◆ Your objective: For the records that follow, please set down exactly the lines between the one holding "Mundo profesional 1" and the one holding "total: 14401.31 -> 14785.46", inclusive, and only those.

•••

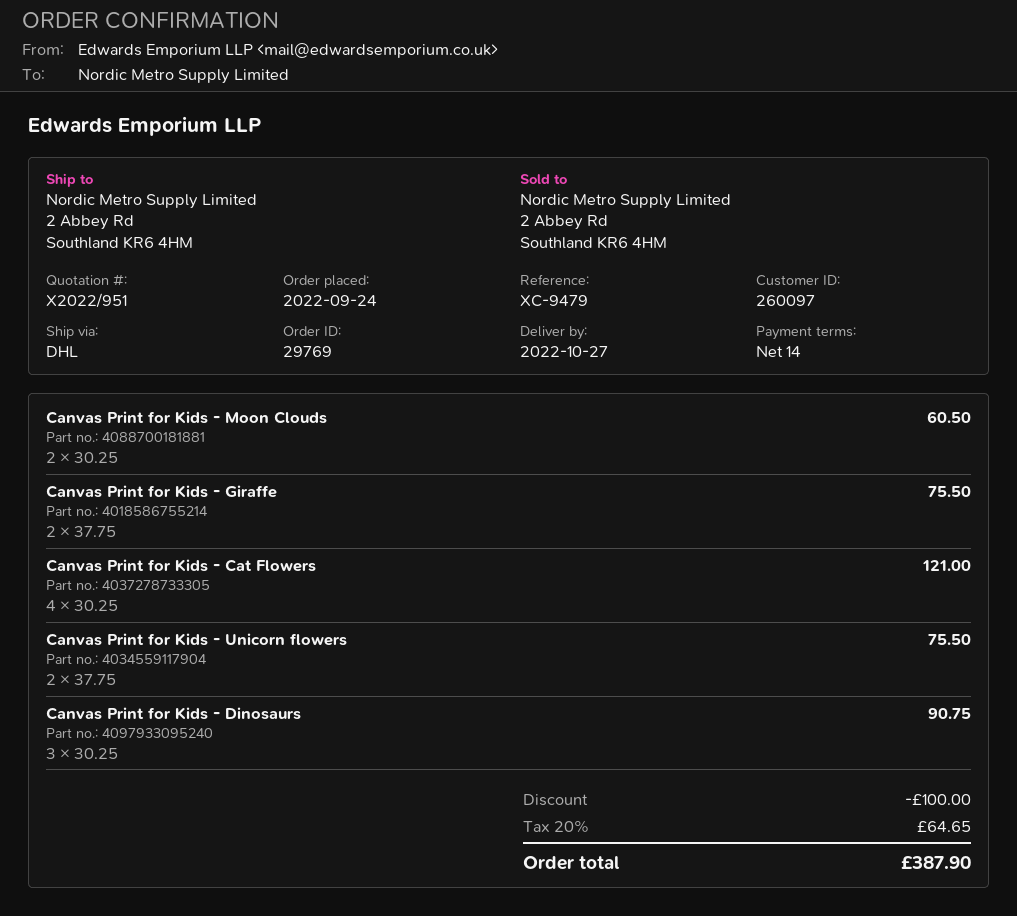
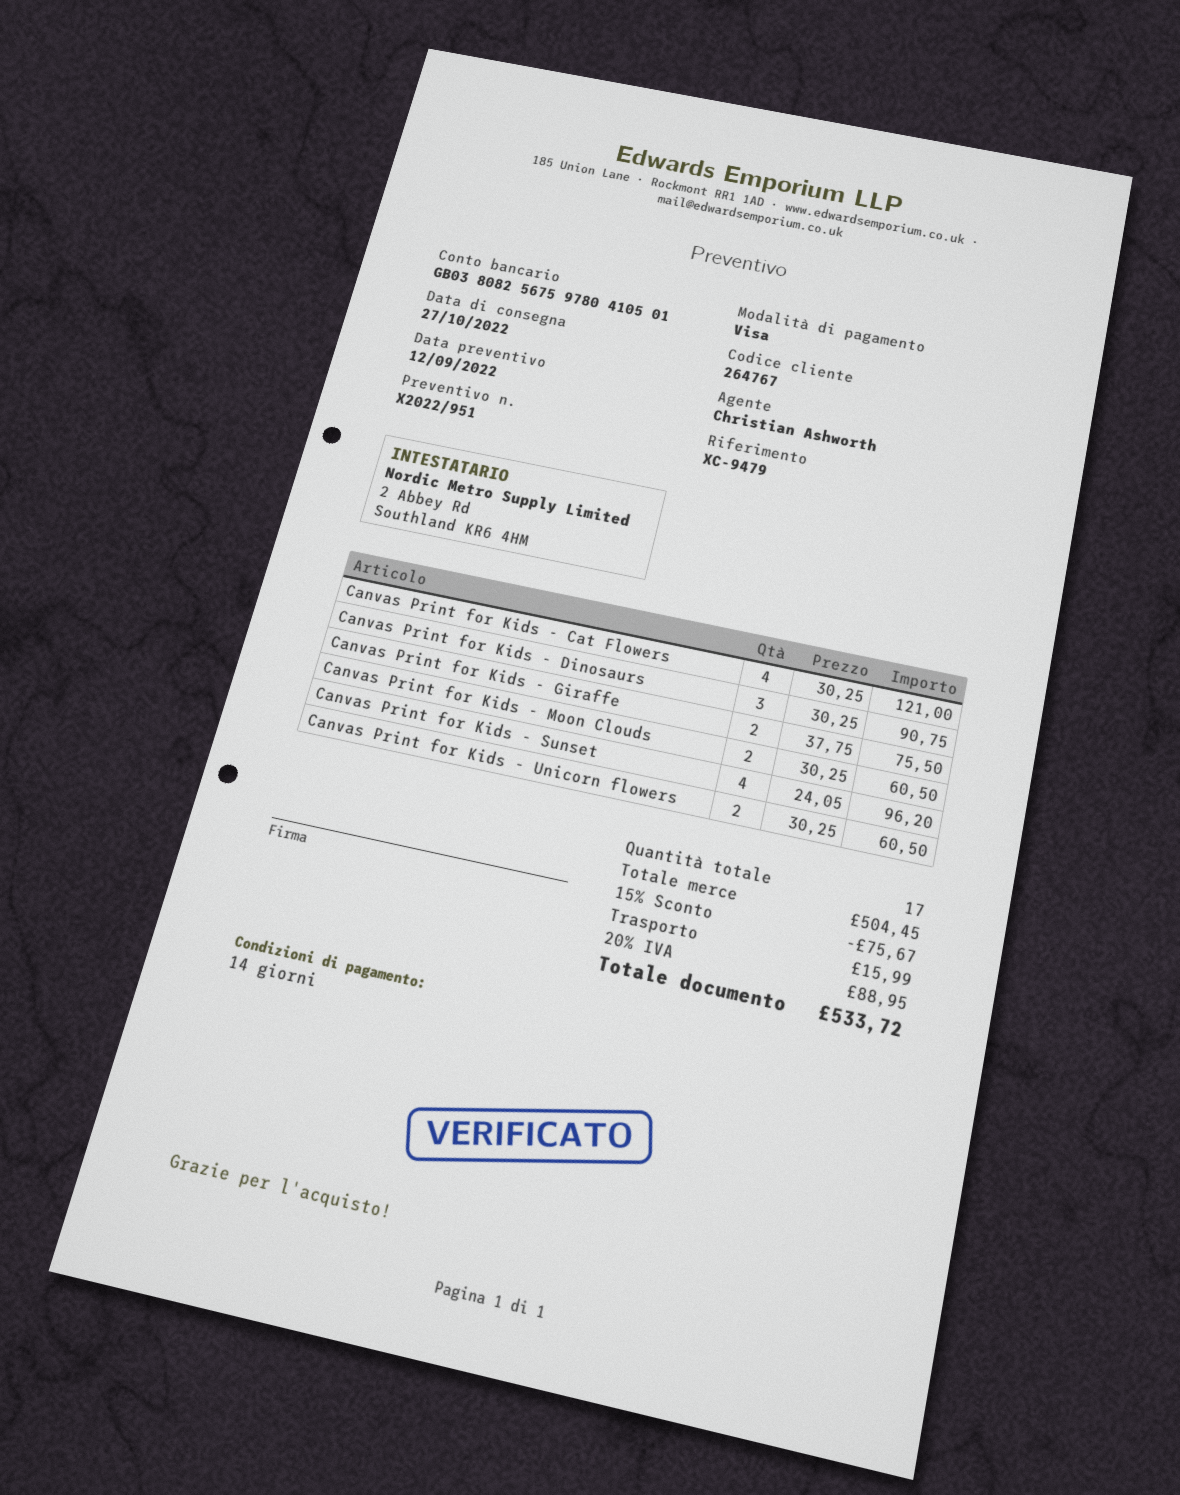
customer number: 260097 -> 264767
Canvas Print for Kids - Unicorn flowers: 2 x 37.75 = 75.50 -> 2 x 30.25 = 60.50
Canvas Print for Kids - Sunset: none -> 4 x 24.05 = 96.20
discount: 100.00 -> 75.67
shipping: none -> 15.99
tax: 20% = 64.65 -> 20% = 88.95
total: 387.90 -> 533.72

•••

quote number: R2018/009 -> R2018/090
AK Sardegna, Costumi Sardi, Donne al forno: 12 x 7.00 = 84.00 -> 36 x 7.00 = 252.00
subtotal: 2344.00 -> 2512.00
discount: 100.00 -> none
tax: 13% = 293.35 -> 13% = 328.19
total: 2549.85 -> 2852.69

•••

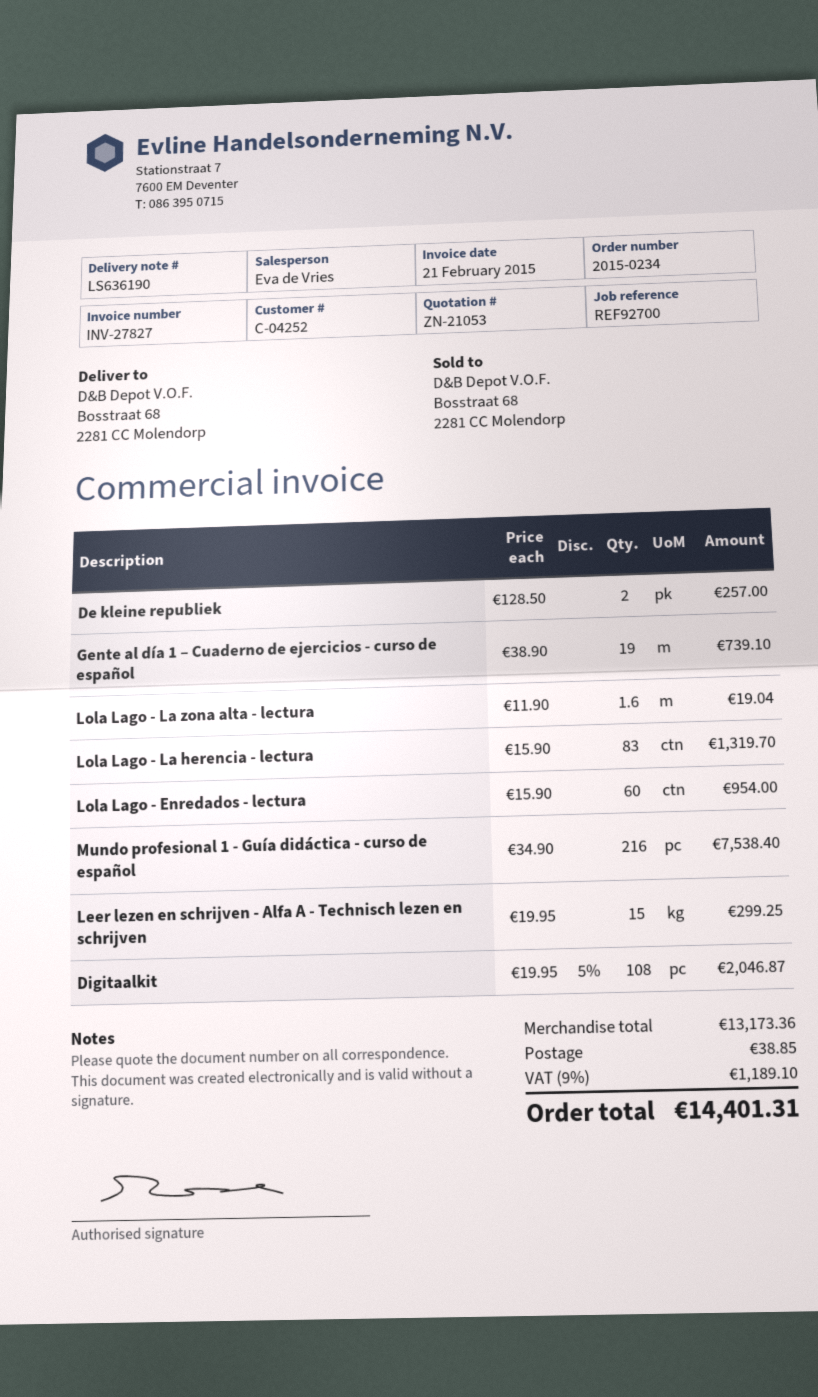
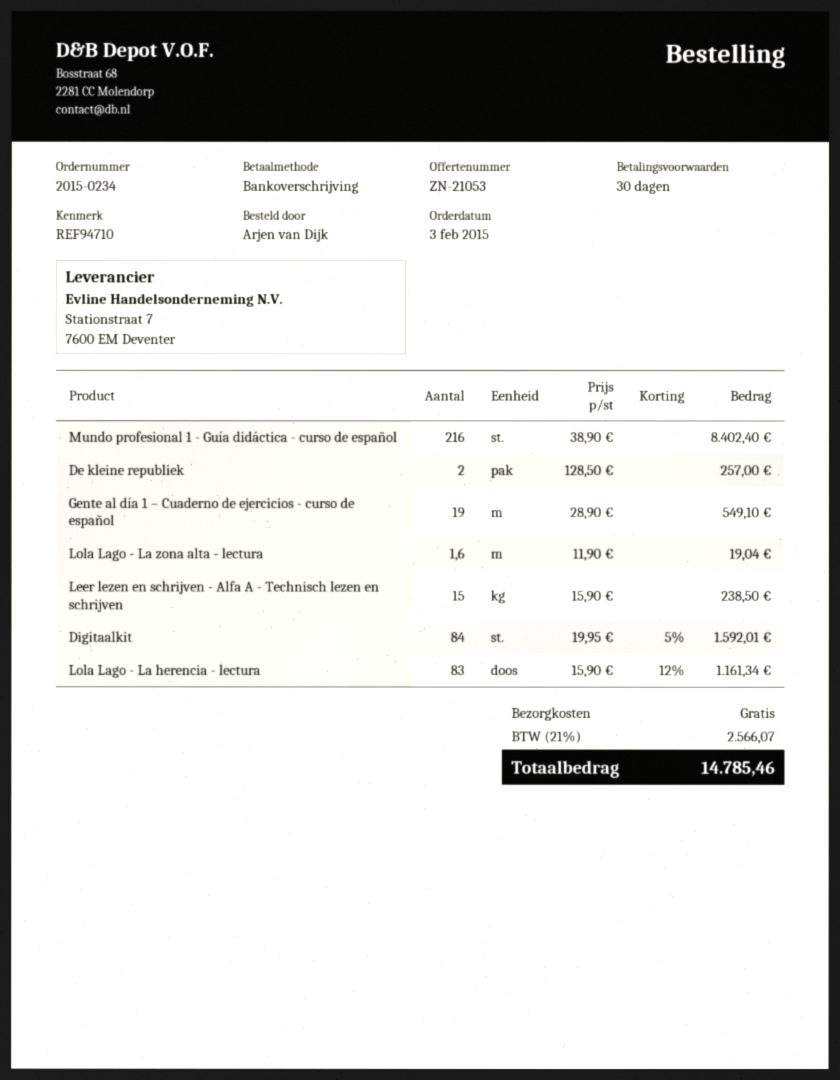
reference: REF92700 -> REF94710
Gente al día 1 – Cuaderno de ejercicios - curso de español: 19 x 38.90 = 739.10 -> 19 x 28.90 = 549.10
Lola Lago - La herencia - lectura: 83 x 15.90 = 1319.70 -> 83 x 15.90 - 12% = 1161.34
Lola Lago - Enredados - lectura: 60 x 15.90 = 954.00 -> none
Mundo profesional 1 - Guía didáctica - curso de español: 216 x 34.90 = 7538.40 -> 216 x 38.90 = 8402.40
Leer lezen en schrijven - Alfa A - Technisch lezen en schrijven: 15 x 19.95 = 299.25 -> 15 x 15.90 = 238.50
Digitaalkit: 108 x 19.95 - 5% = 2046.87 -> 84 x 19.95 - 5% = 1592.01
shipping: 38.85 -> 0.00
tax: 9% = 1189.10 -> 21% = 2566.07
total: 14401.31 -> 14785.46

•••

◆ Written response:
Mundo profesional 1 - Guía didáctica - curso de español: 216 x 34.90 = 7538.40 -> 216 x 38.90 = 8402.40
Leer lezen en schrijven - Alfa A - Technisch lezen en schrijven: 15 x 19.95 = 299.25 -> 15 x 15.90 = 238.50
Digitaalkit: 108 x 19.95 - 5% = 2046.87 -> 84 x 19.95 - 5% = 1592.01
shipping: 38.85 -> 0.00
tax: 9% = 1189.10 -> 21% = 2566.07
total: 14401.31 -> 14785.46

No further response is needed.